[Start of section]

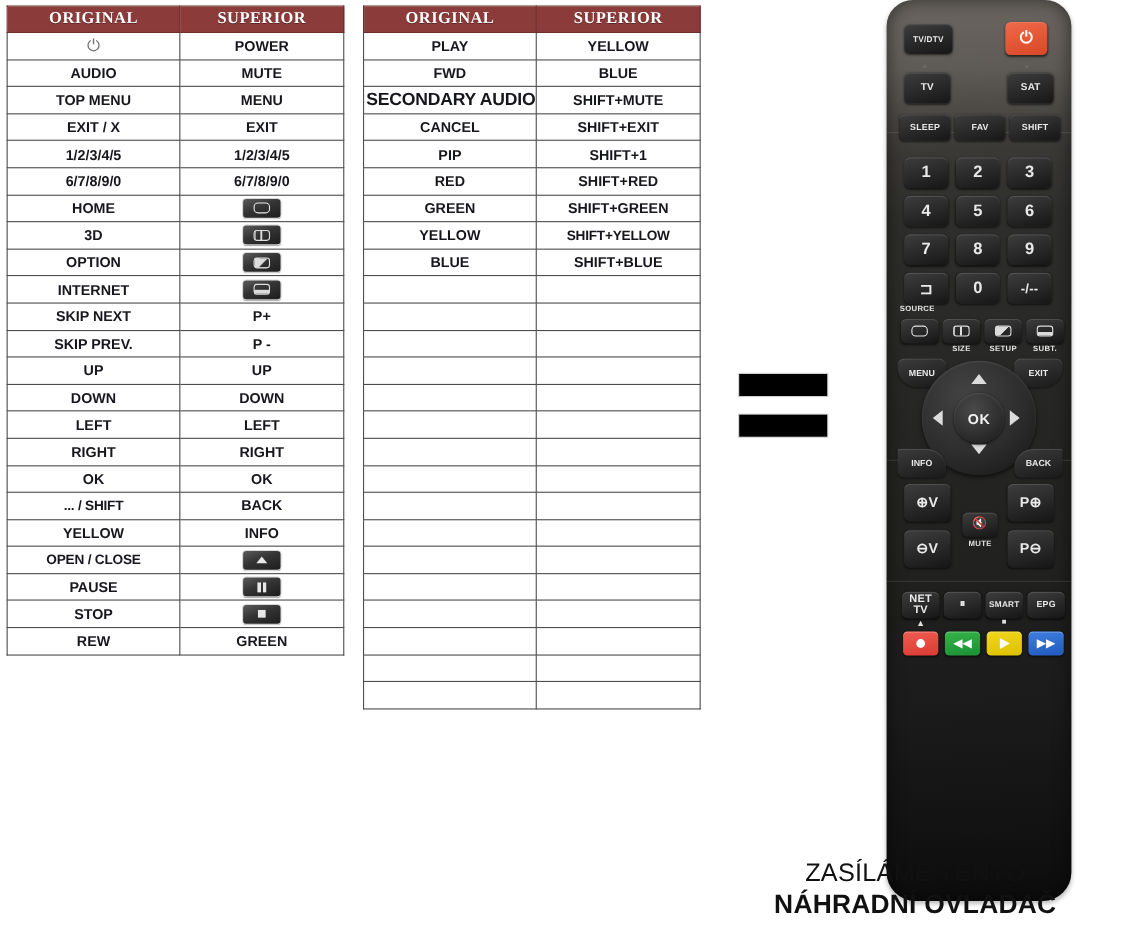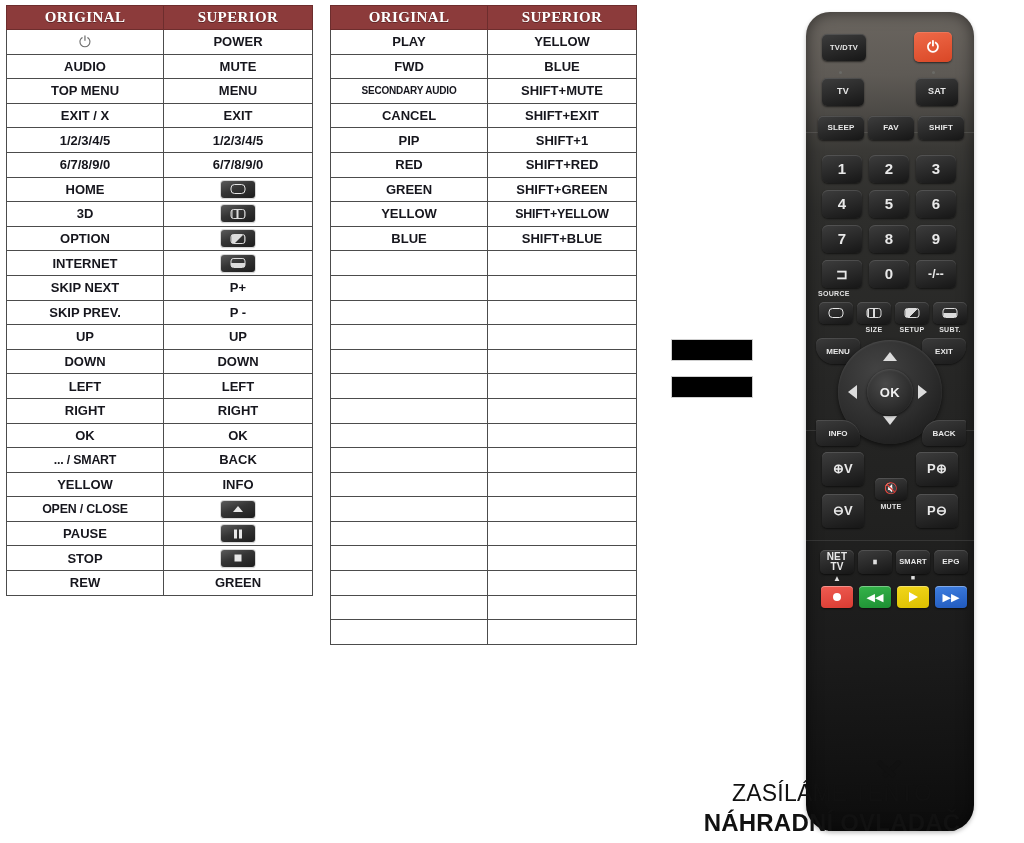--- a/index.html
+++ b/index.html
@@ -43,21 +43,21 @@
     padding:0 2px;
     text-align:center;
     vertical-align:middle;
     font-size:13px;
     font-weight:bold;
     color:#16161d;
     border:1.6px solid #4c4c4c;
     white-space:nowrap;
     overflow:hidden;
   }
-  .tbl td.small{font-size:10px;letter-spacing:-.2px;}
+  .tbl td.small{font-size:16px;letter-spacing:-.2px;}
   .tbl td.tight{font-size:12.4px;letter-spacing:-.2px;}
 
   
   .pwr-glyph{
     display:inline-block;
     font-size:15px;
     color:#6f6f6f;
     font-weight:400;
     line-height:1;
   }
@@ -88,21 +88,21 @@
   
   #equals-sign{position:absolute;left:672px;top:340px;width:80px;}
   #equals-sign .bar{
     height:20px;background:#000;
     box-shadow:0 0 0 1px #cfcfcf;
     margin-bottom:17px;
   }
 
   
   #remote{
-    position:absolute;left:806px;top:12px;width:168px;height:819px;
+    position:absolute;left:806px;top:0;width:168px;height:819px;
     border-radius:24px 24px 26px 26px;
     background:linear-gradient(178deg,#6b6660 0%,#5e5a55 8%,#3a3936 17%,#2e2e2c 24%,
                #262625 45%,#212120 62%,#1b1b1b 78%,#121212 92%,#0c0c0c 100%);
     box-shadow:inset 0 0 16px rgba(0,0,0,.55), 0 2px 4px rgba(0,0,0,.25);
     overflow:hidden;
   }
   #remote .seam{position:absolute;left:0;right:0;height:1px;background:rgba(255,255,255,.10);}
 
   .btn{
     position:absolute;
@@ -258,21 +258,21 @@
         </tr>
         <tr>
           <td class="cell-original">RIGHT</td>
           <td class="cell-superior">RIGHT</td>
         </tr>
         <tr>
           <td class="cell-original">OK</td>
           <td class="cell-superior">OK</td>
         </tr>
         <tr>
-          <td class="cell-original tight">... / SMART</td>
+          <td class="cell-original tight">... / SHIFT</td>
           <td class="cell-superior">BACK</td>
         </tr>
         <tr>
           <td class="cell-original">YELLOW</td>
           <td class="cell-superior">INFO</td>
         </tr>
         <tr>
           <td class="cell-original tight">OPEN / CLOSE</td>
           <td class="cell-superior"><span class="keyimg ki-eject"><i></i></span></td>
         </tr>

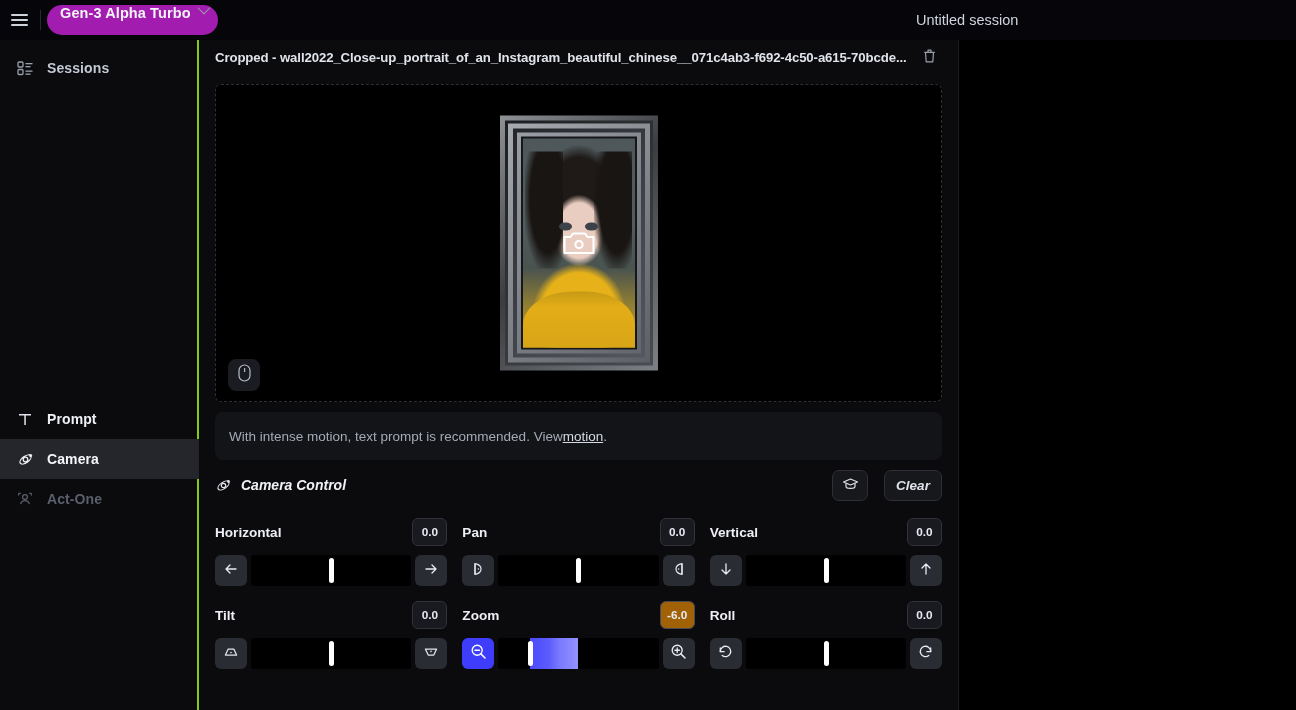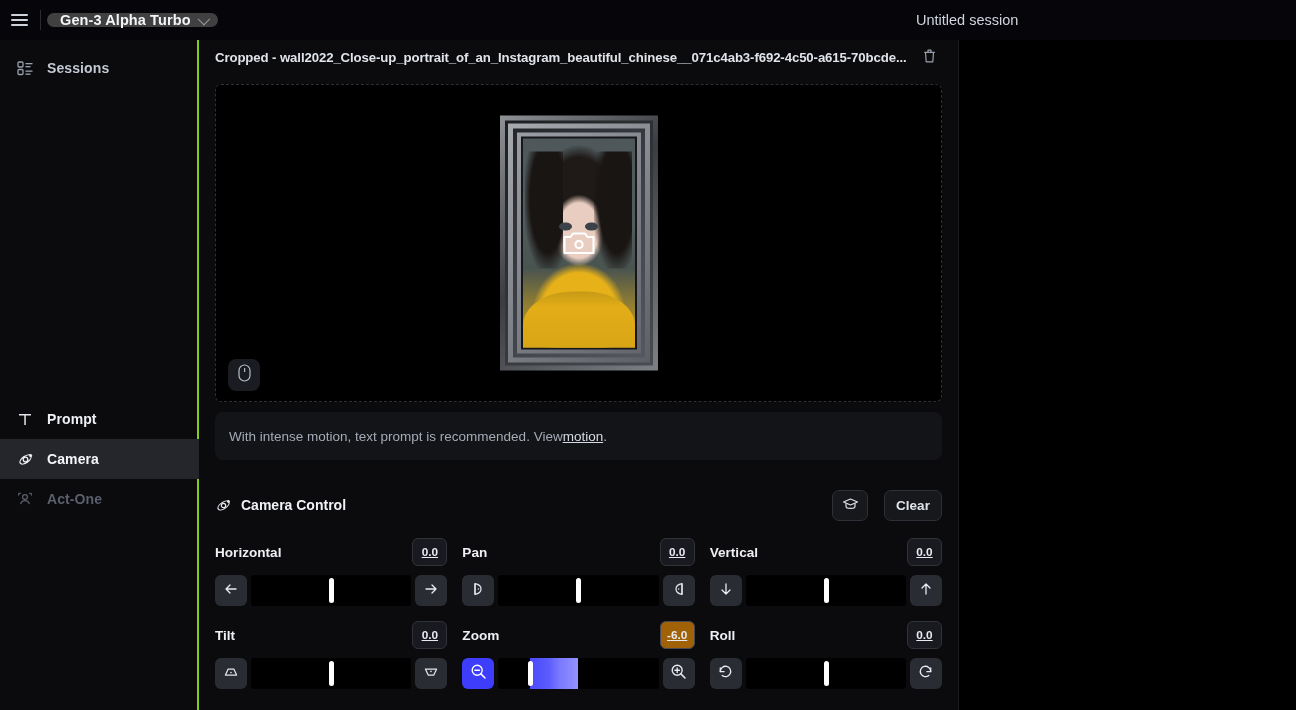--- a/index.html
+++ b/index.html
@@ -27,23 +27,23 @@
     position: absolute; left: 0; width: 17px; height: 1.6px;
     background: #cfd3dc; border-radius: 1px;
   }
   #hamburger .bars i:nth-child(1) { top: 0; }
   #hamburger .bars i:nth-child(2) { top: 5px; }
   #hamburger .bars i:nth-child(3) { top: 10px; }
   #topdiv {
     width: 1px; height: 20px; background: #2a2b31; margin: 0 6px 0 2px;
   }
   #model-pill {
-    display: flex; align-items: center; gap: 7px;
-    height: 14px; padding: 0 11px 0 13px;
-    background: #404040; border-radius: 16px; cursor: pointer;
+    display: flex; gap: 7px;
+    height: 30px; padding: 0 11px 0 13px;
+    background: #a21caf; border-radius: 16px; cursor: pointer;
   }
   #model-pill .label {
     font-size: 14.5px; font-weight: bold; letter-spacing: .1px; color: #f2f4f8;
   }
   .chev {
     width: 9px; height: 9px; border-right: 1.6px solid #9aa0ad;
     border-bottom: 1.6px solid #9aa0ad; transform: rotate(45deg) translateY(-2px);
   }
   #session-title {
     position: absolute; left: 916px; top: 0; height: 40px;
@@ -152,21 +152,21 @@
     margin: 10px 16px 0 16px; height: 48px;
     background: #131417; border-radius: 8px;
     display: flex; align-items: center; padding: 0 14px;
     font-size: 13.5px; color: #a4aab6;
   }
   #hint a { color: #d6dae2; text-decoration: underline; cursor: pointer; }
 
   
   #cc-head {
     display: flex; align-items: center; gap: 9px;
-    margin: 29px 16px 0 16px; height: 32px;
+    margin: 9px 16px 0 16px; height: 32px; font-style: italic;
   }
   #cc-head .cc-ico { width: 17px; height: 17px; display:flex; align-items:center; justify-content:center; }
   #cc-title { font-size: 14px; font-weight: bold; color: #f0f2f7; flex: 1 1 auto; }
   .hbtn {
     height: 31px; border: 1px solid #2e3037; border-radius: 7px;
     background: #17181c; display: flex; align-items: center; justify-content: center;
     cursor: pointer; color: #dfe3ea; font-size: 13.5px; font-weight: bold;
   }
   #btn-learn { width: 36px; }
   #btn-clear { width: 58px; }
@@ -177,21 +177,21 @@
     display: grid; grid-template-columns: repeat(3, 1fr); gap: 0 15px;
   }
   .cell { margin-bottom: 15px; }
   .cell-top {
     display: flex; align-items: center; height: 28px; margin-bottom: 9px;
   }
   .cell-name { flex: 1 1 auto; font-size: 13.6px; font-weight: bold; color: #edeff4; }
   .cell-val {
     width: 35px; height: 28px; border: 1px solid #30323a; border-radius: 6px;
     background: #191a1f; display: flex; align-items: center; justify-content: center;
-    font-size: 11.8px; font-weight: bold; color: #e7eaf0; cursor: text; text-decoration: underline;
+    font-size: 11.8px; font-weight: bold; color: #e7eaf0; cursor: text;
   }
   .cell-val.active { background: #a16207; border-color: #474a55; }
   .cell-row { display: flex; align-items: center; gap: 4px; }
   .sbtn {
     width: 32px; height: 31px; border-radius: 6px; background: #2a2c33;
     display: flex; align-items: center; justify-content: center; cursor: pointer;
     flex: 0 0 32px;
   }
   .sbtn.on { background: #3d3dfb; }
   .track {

[End of section]

- **What the task requires**: Dropping every picture, restate the material word for word.

- **Exercise response**:
--- a/index.html
+++ b/index.html
@@ -43,21 +43,21 @@
     padding:0 2px;
     text-align:center;
     vertical-align:middle;
     font-size:13px;
     font-weight:bold;
     color:#16161d;
     border:1.6px solid #4c4c4c;
     white-space:nowrap;
     overflow:hidden;
   }
-  .tbl td.small{font-size:10px;letter-spacing:-.2px;}
+  .tbl td.small{font-size:16px;letter-spacing:-.2px;}
   .tbl td.tight{font-size:12.4px;letter-spacing:-.2px;}
 
   
   .pwr-glyph{
     display:inline-block;
     font-size:15px;
     color:#6f6f6f;
     font-weight:400;
     line-height:1;
   }
@@ -88,21 +88,21 @@
   
   #equals-sign{position:absolute;left:672px;top:340px;width:80px;}
   #equals-sign .bar{
     height:20px;background:#000;
     box-shadow:0 0 0 1px #cfcfcf;
     margin-bottom:17px;
   }
 
   
   #remote{
-    position:absolute;left:806px;top:12px;width:168px;height:819px;
+    position:absolute;left:806px;top:0;width:168px;height:819px;
     border-radius:24px 24px 26px 26px;
     background:linear-gradient(178deg,#6b6660 0%,#5e5a55 8%,#3a3936 17%,#2e2e2c 24%,
                #262625 45%,#212120 62%,#1b1b1b 78%,#121212 92%,#0c0c0c 100%);
     box-shadow:inset 0 0 16px rgba(0,0,0,.55), 0 2px 4px rgba(0,0,0,.25);
     overflow:hidden;
   }
   #remote .seam{position:absolute;left:0;right:0;height:1px;background:rgba(255,255,255,.10);}
 
   .btn{
     position:absolute;
@@ -258,21 +258,21 @@
         </tr>
         <tr>
           <td class="cell-original">RIGHT</td>
           <td class="cell-superior">RIGHT</td>
         </tr>
         <tr>
           <td class="cell-original">OK</td>
           <td class="cell-superior">OK</td>
         </tr>
         <tr>
-          <td class="cell-original tight">... / SMART</td>
+          <td class="cell-original tight">... / SHIFT</td>
           <td class="cell-superior">BACK</td>
         </tr>
         <tr>
           <td class="cell-original">YELLOW</td>
           <td class="cell-superior">INFO</td>
         </tr>
         <tr>
           <td class="cell-original tight">OPEN / CLOSE</td>
           <td class="cell-superior"><span class="keyimg ki-eject"><i></i></span></td>
         </tr>

--- a/index.html
+++ b/index.html
@@ -27,23 +27,23 @@
     position: absolute; left: 0; width: 17px; height: 1.6px;
     background: #cfd3dc; border-radius: 1px;
   }
   #hamburger .bars i:nth-child(1) { top: 0; }
   #hamburger .bars i:nth-child(2) { top: 5px; }
   #hamburger .bars i:nth-child(3) { top: 10px; }
   #topdiv {
     width: 1px; height: 20px; background: #2a2b31; margin: 0 6px 0 2px;
   }
   #model-pill {
-    display: flex; align-items: center; gap: 7px;
-    height: 14px; padding: 0 11px 0 13px;
-    background: #404040; border-radius: 16px; cursor: pointer;
+    display: flex; gap: 7px;
+    height: 30px; padding: 0 11px 0 13px;
+    background: #a21caf; border-radius: 16px; cursor: pointer;
   }
   #model-pill .label {
     font-size: 14.5px; font-weight: bold; letter-spacing: .1px; color: #f2f4f8;
   }
   .chev {
     width: 9px; height: 9px; border-right: 1.6px solid #9aa0ad;
     border-bottom: 1.6px solid #9aa0ad; transform: rotate(45deg) translateY(-2px);
   }
   #session-title {
     position: absolute; left: 916px; top: 0; height: 40px;
@@ -152,21 +152,21 @@
     margin: 10px 16px 0 16px; height: 48px;
     background: #131417; border-radius: 8px;
     display: flex; align-items: center; padding: 0 14px;
     font-size: 13.5px; color: #a4aab6;
   }
   #hint a { color: #d6dae2; text-decoration: underline; cursor: pointer; }
 
   
   #cc-head {
     display: flex; align-items: center; gap: 9px;
-    margin: 29px 16px 0 16px; height: 32px;
+    margin: 9px 16px 0 16px; height: 32px; font-style: italic;
   }
   #cc-head .cc-ico { width: 17px; height: 17px; display:flex; align-items:center; justify-content:center; }
   #cc-title { font-size: 14px; font-weight: bold; color: #f0f2f7; flex: 1 1 auto; }
   .hbtn {
     height: 31px; border: 1px solid #2e3037; border-radius: 7px;
     background: #17181c; display: flex; align-items: center; justify-content: center;
     cursor: pointer; color: #dfe3ea; font-size: 13.5px; font-weight: bold;
   }
   #btn-learn { width: 36px; }
   #btn-clear { width: 58px; }
@@ -177,21 +177,21 @@
     display: grid; grid-template-columns: repeat(3, 1fr); gap: 0 15px;
   }
   .cell { margin-bottom: 15px; }
   .cell-top {
     display: flex; align-items: center; height: 28px; margin-bottom: 9px;
   }
   .cell-name { flex: 1 1 auto; font-size: 13.6px; font-weight: bold; color: #edeff4; }
   .cell-val {
     width: 35px; height: 28px; border: 1px solid #30323a; border-radius: 6px;
     background: #191a1f; display: flex; align-items: center; justify-content: center;
-    font-size: 11.8px; font-weight: bold; color: #e7eaf0; cursor: text; text-decoration: underline;
+    font-size: 11.8px; font-weight: bold; color: #e7eaf0; cursor: text;
   }
   .cell-val.active { background: #a16207; border-color: #474a55; }
   .cell-row { display: flex; align-items: center; gap: 4px; }
   .sbtn {
     width: 32px; height: 31px; border-radius: 6px; background: #2a2c33;
     display: flex; align-items: center; justify-content: center; cursor: pointer;
     flex: 0 0 32px;
   }
   .sbtn.on { background: #3d3dfb; }
   .track {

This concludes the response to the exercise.